Write out, word for word, only the lines from the one containing "176 q0 14 -2" through the final line of the data.

◆ **RECORDS TO USE**:
=-=-=-=-=

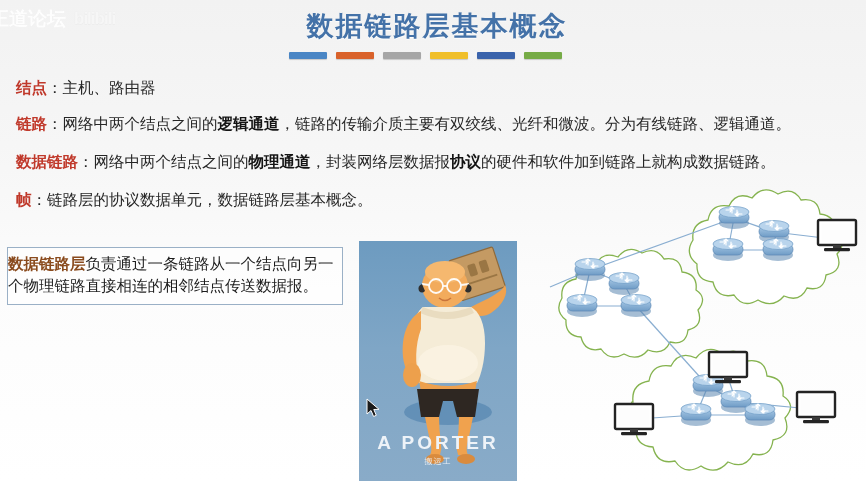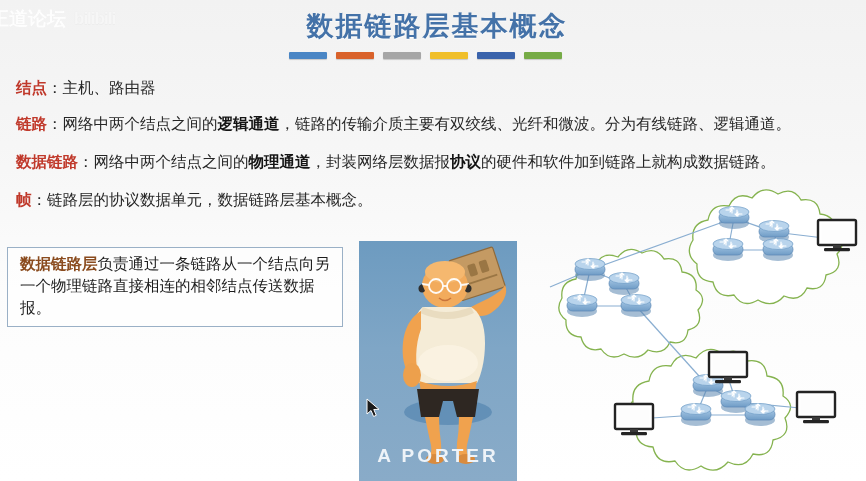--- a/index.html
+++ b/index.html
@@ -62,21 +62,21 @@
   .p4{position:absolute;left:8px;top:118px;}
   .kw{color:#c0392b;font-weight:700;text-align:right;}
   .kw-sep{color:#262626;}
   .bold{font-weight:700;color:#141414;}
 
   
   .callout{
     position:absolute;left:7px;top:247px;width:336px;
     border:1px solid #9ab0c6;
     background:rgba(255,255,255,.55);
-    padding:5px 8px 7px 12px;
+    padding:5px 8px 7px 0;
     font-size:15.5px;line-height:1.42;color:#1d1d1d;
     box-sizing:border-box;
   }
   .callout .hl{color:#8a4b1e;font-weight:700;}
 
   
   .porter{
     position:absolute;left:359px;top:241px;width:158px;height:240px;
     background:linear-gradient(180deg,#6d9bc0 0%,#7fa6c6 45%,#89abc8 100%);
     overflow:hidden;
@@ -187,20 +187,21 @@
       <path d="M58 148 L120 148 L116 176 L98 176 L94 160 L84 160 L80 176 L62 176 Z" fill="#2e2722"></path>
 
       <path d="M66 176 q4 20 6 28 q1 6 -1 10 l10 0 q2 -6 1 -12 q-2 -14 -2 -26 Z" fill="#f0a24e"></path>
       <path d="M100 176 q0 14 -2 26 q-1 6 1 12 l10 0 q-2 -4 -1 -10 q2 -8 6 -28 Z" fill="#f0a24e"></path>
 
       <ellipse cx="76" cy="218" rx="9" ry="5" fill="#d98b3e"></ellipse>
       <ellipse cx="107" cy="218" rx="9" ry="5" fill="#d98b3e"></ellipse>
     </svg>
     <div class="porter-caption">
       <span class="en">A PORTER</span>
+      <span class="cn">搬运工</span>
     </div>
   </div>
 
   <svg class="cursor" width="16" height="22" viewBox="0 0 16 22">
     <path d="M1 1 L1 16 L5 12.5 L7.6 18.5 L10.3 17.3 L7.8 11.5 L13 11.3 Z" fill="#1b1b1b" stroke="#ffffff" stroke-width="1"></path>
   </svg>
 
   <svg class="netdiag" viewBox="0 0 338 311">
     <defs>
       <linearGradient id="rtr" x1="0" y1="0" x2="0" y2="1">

=-=-=-=-=

◆ **ANSWER SECTION**:
       <path d="M100 176 q0 14 -2 26 q-1 6 1 12 l10 0 q-2 -4 -1 -10 q2 -8 6 -28 Z" fill="#f0a24e"></path>
 
       <ellipse cx="76" cy="218" rx="9" ry="5" fill="#d98b3e"></ellipse>
       <ellipse cx="107" cy="218" rx="9" ry="5" fill="#d98b3e"></ellipse>
     </svg>
     <div class="porter-caption">
       <span class="en">A PORTER</span>
+      <span class="cn">搬运工</span>
     </div>
   </div>
 
   <svg class="cursor" width="16" height="22" viewBox="0 0 16 22">
     <path d="M1 1 L1 16 L5 12.5 L7.6 18.5 L10.3 17.3 L7.8 11.5 L13 11.3 Z" fill="#1b1b1b" stroke="#ffffff" stroke-width="1"></path>
   </svg>
 
   <svg class="netdiag" viewBox="0 0 338 311">
     <defs>
       <linearGradient id="rtr" x1="0" y1="0" x2="0" y2="1">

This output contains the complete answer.